Heated dog beds can be a good option for some pups who are vulnerable to cold temperatures. The K&H Pet Products outdoor heated dog bed can be used indoors or outdoors to provide your pet with a cozy place to snuggle up in or just warm up after running around in the cold.
You can also try more portable heating options to keep your pup’s favorite sleeping spots toasty. The Snuggle Safe microwavable heat pad can be tossed into the microwave and then slipped under your pet’s favorite bed to make it cozier on colder nights.
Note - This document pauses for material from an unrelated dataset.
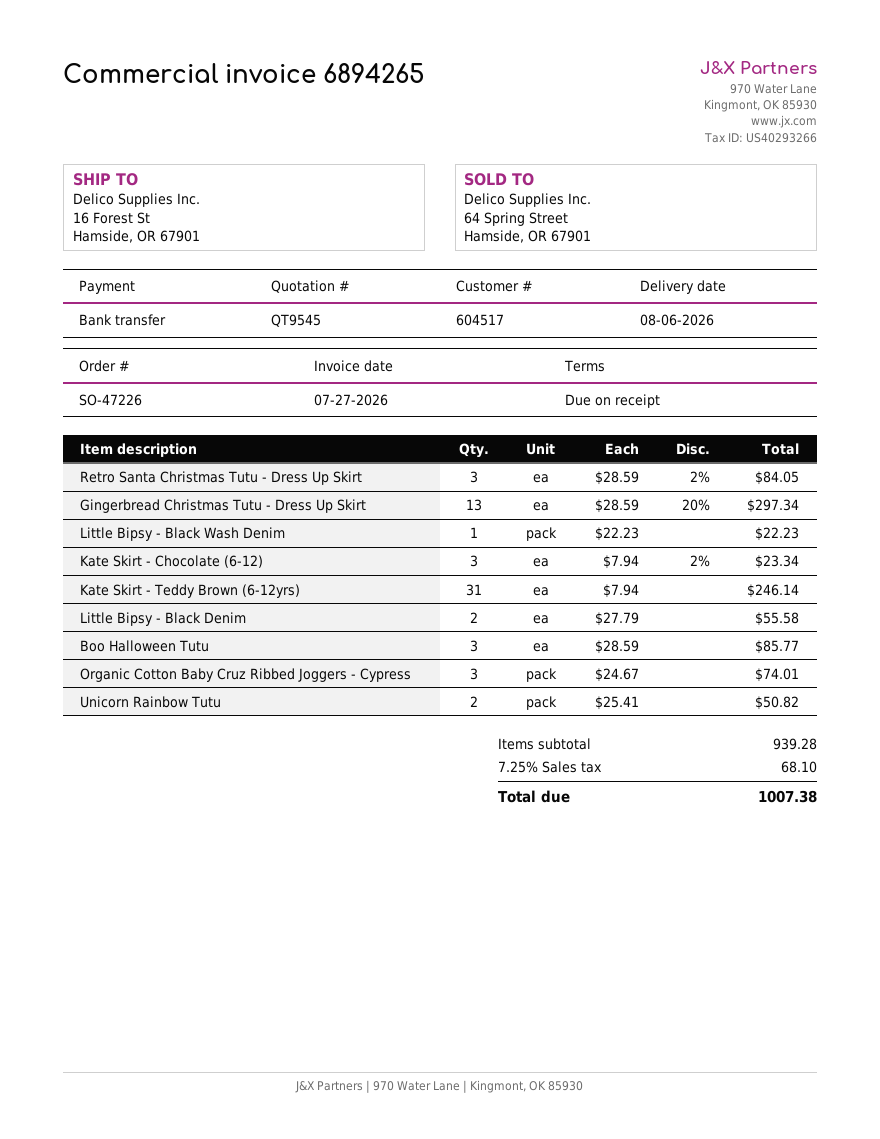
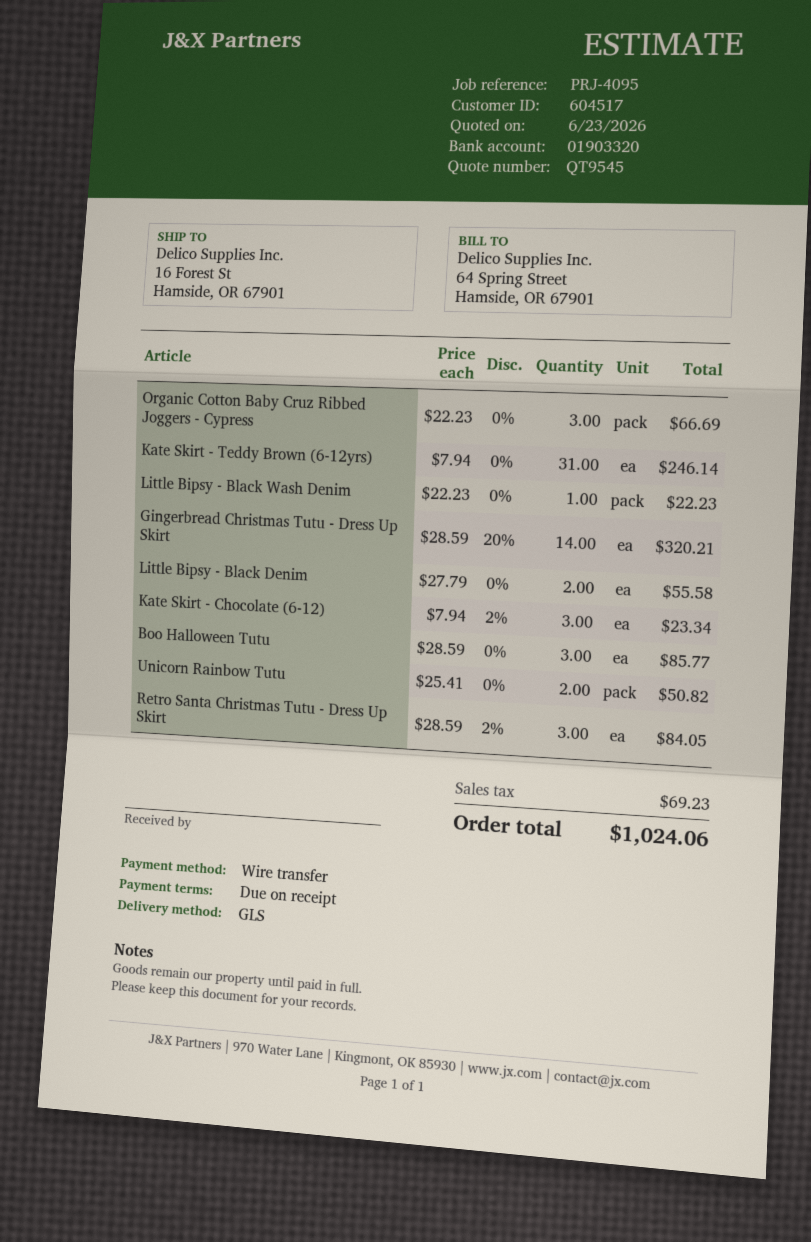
Gingerbread Christmas Tutu - Dress Up Skirt: 13 x 28.59 - 20% = 297.34 -> 14 x 28.59 - 20% = 320.21
Organic Cotton Baby Cruz Ribbed Joggers - Cypress: 3 x 24.67 = 74.01 -> 3 x 22.23 = 66.69
tax: 68.10 -> 69.23
total: 1007.38 -> 1024.06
Before using any heating product, consult your veterinarian to ensure that it’s a safe and appropriate product for your pet. Heated dog beds should never be used with animals who may have a hard time getting up and removing themselves from the bed. Your veterinarian can advise on the best way to keep your dog comfortable and safe.
Winter Safety Reminders
In addition to the harsh weather, winter can pose some other doggy dangers. To protect your pet, keep in mind these tips from Dr. Zabell:
Many pets become lost in the winter due to snow and ice, which can mask smells and make it difficult for animals to sniff their way home. Ensure that your pup has dog ID tags and a microchip with your up-to-date information.
Antifreeze can be fatal if swallowed. Many animals will drink it because it is sweet and tasty to them. Keep it in a safe place, and seek immediate emergency care if you suspect you pet has ingested it.
Never leave your pet alone in the car in any weather. Just as dogs can suffer heatstroke in hot cars, cold cars can be deadly.
If you live in an area where blizzards and road closures are common, be sure to always have an emergency stash of dog food, water and prescription pet medication on hand for your pets.